*Provided data*:
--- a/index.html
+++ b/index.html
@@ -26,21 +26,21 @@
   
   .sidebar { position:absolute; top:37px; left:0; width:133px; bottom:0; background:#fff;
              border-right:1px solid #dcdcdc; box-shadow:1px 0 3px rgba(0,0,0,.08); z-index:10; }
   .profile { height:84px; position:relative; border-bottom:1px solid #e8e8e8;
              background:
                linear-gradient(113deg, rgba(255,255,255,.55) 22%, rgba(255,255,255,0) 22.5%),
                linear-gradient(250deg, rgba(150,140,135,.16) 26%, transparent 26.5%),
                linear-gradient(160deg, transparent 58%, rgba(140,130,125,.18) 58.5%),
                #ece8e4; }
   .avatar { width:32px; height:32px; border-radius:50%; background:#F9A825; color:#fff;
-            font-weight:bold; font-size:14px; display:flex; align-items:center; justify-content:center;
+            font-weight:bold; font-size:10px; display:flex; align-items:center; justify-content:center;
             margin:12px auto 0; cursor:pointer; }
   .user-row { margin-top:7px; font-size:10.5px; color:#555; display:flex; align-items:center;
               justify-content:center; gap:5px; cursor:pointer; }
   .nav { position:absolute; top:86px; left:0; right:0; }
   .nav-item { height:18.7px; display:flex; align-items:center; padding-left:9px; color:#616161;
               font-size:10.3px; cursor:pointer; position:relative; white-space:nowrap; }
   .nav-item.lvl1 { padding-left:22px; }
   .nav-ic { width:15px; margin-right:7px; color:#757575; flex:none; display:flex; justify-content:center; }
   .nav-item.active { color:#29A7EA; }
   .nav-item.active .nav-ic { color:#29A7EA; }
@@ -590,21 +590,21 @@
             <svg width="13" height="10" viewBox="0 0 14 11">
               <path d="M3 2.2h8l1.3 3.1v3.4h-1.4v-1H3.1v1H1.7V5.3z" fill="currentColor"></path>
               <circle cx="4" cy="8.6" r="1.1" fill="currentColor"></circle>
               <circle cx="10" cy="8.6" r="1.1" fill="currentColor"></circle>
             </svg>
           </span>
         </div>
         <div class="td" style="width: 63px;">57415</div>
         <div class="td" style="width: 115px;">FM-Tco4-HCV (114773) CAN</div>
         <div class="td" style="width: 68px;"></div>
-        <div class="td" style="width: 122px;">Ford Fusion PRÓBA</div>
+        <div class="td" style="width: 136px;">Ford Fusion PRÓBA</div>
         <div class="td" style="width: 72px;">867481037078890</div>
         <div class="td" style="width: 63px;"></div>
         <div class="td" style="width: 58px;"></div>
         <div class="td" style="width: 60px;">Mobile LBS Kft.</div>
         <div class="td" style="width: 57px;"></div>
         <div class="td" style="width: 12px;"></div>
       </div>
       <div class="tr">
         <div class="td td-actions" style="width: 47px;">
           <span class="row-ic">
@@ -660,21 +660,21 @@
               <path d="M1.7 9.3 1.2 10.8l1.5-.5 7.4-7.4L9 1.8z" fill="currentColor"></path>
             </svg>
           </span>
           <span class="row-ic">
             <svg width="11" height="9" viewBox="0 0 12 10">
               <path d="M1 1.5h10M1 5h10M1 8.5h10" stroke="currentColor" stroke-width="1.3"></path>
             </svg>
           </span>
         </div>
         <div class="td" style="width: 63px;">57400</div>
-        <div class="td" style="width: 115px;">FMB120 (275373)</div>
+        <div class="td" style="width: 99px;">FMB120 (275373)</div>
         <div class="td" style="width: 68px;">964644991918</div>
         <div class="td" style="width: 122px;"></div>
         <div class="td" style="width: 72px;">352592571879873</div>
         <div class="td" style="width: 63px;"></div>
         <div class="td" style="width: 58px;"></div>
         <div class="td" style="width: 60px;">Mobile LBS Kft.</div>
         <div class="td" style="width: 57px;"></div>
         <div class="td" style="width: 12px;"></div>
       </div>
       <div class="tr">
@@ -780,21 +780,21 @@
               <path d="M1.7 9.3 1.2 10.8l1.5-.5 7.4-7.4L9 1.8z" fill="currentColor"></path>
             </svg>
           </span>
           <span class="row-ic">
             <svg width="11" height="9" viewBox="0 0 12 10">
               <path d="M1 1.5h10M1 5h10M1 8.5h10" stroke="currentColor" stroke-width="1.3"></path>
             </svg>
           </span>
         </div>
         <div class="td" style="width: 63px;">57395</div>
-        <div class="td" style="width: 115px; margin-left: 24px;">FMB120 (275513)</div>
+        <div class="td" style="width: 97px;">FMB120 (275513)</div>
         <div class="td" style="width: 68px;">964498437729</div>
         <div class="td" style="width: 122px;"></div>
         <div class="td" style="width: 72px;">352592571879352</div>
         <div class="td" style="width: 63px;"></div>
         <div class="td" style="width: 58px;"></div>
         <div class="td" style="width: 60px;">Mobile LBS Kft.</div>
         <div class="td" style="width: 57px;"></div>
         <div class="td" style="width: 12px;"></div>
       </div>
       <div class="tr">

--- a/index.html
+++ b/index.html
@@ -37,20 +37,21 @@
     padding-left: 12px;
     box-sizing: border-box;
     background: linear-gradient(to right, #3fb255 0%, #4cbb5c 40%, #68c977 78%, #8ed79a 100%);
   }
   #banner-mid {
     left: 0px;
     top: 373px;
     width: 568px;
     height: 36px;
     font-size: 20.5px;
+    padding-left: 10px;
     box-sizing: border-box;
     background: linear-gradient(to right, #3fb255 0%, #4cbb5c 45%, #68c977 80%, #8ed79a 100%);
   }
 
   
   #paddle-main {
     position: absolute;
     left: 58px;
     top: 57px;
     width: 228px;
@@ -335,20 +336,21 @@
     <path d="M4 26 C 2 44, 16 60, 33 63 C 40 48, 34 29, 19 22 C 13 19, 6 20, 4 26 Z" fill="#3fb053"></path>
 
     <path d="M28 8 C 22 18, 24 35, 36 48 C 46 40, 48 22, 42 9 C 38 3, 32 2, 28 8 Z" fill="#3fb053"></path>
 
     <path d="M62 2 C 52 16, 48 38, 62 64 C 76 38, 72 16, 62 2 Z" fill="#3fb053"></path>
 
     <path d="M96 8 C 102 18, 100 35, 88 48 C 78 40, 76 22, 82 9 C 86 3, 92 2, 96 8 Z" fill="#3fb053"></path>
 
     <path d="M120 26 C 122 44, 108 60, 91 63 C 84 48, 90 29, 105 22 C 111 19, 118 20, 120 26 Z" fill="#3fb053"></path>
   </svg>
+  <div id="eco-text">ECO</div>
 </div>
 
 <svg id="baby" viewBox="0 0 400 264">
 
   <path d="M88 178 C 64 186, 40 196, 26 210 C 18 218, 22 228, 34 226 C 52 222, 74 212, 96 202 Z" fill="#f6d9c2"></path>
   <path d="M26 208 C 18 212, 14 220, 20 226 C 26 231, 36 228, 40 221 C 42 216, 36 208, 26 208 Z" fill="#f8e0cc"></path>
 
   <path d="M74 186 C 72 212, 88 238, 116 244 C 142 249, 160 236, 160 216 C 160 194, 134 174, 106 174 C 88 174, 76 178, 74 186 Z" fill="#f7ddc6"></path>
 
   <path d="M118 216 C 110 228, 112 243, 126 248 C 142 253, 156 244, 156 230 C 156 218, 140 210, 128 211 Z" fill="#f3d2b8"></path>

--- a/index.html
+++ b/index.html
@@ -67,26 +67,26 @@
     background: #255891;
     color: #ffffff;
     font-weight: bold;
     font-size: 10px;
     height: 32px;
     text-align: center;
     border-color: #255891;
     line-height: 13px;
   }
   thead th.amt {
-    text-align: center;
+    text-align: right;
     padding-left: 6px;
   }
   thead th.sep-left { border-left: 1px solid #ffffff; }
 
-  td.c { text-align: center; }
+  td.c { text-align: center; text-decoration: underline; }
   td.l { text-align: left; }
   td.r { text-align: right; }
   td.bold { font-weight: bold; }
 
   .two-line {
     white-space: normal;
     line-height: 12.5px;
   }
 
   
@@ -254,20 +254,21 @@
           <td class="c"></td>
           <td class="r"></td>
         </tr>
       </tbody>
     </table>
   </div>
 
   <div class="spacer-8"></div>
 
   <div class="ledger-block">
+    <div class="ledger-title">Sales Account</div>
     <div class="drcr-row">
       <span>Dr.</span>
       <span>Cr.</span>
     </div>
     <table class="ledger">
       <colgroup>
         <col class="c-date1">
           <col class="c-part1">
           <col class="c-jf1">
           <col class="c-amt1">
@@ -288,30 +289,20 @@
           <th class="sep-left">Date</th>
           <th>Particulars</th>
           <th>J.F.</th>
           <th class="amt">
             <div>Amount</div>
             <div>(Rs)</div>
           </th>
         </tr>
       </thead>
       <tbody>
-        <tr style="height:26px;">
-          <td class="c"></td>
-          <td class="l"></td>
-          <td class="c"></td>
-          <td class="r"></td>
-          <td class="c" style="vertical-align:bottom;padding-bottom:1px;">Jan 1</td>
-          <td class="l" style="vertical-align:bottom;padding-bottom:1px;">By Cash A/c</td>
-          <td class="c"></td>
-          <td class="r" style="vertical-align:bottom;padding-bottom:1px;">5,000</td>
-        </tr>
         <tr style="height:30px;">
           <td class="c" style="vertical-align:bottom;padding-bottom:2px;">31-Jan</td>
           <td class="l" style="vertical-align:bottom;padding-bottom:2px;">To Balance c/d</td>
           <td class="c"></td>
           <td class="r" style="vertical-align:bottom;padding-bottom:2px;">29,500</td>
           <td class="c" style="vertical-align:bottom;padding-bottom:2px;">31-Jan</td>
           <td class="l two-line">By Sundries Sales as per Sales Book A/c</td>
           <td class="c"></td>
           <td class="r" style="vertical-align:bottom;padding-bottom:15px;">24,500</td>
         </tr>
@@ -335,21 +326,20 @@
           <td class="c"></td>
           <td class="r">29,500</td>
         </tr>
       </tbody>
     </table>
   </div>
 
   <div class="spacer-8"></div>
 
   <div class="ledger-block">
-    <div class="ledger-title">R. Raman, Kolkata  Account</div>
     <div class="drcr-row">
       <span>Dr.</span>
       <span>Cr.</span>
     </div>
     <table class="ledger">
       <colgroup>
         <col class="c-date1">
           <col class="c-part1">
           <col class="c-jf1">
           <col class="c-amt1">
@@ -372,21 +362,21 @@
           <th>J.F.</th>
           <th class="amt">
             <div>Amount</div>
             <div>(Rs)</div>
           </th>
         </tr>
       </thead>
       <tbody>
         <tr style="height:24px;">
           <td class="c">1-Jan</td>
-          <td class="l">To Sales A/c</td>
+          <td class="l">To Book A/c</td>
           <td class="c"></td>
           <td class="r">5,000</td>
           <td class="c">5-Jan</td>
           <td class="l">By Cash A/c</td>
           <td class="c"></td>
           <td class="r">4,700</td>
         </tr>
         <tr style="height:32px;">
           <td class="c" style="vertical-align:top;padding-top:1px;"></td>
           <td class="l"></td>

*Work to be completed*: Each line of the material that contains the string "cursor" has to be copied out.

*Answer section*:
             margin:12px auto 0; cursor:pointer; }
               justify-content:center; gap:5px; cursor:pointer; }
               font-size:10.3px; cursor:pointer; position:relative; white-space:nowrap; }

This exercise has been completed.